March 11, 2005: The perfect recommendation I ever acquired
“I had $9,800 at the end of 1950 and by 1956, I had $150,000. I figured with that I could live like a king.”
July 10, 2006: Warren Buffett provides it away
“I know what I want to do, and it makes sense to get started.”
April 28, 2008: What Warren thinks
“It seems everybody says [the recession] will be short and shallow, but it looks like it’s just the opposite. You know, deleveraging by its nature takes a lot of time, a lot of pain.”
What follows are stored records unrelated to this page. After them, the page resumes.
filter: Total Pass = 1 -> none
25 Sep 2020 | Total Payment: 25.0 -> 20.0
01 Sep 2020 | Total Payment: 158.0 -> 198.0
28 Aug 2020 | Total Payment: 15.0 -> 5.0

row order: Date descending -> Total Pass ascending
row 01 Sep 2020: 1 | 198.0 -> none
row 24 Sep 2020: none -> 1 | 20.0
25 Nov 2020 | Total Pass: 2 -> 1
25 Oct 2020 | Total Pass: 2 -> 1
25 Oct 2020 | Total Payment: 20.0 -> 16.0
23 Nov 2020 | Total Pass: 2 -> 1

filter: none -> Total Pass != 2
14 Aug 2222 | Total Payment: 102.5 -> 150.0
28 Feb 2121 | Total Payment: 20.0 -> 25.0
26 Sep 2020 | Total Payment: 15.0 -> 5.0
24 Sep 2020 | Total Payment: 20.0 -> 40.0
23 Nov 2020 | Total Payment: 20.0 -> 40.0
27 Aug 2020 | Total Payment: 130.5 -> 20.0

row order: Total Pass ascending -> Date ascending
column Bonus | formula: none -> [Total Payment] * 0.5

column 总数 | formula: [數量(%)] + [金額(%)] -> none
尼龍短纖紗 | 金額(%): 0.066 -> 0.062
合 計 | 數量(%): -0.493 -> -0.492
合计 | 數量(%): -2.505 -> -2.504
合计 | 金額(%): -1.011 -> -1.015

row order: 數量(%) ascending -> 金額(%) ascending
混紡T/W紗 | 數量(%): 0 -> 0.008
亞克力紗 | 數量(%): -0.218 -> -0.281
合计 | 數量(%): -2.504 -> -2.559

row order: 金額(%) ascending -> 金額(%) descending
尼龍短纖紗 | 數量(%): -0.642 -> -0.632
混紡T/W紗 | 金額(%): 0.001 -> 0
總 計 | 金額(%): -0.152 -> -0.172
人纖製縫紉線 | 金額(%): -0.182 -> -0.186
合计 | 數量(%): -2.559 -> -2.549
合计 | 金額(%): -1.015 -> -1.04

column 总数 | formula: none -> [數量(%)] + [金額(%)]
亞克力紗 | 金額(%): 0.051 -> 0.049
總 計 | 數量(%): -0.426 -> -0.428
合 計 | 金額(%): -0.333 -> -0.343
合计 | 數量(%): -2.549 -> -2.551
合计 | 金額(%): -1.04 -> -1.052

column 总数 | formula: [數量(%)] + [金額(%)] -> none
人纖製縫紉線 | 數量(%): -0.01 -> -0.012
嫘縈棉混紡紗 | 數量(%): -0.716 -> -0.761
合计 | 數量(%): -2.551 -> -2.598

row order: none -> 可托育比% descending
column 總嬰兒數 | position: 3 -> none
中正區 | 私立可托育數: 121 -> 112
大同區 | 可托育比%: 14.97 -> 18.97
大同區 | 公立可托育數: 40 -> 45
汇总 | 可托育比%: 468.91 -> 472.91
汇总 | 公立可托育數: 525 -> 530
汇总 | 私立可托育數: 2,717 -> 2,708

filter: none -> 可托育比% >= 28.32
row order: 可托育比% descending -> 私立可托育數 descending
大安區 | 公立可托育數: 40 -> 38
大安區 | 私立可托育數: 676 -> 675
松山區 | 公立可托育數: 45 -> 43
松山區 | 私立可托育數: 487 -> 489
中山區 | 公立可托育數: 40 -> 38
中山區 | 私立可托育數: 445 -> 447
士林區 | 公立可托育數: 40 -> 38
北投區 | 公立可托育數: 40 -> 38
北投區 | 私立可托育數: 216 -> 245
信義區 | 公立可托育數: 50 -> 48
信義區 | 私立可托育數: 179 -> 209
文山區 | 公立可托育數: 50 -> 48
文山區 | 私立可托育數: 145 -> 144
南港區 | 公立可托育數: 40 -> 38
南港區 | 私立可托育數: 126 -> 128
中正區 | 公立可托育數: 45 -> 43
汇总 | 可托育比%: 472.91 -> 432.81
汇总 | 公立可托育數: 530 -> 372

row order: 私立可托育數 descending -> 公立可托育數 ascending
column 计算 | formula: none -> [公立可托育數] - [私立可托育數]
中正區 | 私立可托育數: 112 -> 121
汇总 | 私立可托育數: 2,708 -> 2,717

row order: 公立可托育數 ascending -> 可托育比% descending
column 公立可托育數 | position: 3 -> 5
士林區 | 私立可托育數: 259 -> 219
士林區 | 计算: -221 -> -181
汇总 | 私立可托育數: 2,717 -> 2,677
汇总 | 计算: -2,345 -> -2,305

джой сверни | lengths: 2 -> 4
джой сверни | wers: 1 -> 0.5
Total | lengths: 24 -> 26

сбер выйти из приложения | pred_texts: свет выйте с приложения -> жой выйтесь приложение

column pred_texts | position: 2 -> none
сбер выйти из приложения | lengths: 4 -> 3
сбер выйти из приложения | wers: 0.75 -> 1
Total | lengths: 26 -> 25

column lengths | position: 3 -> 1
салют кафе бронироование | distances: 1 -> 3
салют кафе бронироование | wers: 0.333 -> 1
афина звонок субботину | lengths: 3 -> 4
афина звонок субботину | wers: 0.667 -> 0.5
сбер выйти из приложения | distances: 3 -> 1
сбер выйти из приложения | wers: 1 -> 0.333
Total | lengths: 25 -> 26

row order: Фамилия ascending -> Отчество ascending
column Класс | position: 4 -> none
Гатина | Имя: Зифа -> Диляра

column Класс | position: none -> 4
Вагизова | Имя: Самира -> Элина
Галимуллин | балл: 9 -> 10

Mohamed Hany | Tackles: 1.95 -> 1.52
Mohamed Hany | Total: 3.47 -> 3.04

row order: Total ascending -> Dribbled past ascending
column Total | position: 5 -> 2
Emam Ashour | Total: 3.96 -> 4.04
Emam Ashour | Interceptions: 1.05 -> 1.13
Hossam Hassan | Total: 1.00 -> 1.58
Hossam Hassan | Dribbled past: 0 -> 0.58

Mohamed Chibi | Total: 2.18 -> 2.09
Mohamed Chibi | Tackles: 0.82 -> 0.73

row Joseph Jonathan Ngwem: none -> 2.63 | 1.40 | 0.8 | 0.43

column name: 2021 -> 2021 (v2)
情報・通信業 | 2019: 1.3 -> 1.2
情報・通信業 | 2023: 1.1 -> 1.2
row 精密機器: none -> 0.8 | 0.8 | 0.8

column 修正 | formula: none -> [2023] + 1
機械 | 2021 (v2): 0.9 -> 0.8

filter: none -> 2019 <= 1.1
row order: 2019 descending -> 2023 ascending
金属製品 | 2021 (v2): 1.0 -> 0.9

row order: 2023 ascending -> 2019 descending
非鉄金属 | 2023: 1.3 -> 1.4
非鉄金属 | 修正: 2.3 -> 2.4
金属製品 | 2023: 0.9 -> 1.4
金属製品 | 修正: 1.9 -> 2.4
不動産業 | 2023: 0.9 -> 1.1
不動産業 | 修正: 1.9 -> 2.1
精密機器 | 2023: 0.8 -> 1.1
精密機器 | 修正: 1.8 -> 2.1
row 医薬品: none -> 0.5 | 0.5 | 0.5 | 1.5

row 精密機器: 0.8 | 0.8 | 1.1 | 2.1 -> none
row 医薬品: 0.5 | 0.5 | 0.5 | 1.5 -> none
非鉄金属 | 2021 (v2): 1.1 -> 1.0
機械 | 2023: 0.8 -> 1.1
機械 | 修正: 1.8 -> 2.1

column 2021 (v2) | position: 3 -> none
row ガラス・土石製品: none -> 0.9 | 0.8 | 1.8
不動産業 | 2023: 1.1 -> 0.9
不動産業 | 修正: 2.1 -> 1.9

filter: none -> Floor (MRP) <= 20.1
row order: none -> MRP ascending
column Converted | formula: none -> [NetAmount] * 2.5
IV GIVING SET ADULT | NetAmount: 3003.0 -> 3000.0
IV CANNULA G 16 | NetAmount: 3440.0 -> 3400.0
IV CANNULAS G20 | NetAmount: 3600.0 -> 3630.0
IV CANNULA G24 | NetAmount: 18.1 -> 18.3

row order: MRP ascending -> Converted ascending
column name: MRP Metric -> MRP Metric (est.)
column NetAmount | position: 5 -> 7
June 23, 2008: Buffett’s massive guess
“A number of smart people are involved in running hedge funds. But to a great extent, their efforts are self-neutralizing, and their IQ will not overcome the costs they impose on investors. Investors, on average and over time, will do better with a low-cost index fund than with a group of funds of funds.”
July 6, 2010: My philanthropic pledge
“My wealth has come from a combination of living in America, some lucky genes, and compound interest … My being [born] male and white also removed huge obstacles that a majority of Americans then faced … Fate’s distribution of long straws is wildly capricious.”
Tailored from Faucet Dancing to Work: Warren Buffett on Virtually All the things, 1966–2012, collected and expanded by Carol J. Loomis, revealed by Portfolio/Penguin, on sale Nov. 21, 2012. © 2012 Time Inc.
A shorter model of this story appeared within the December 3, 2012 concern of Fortune.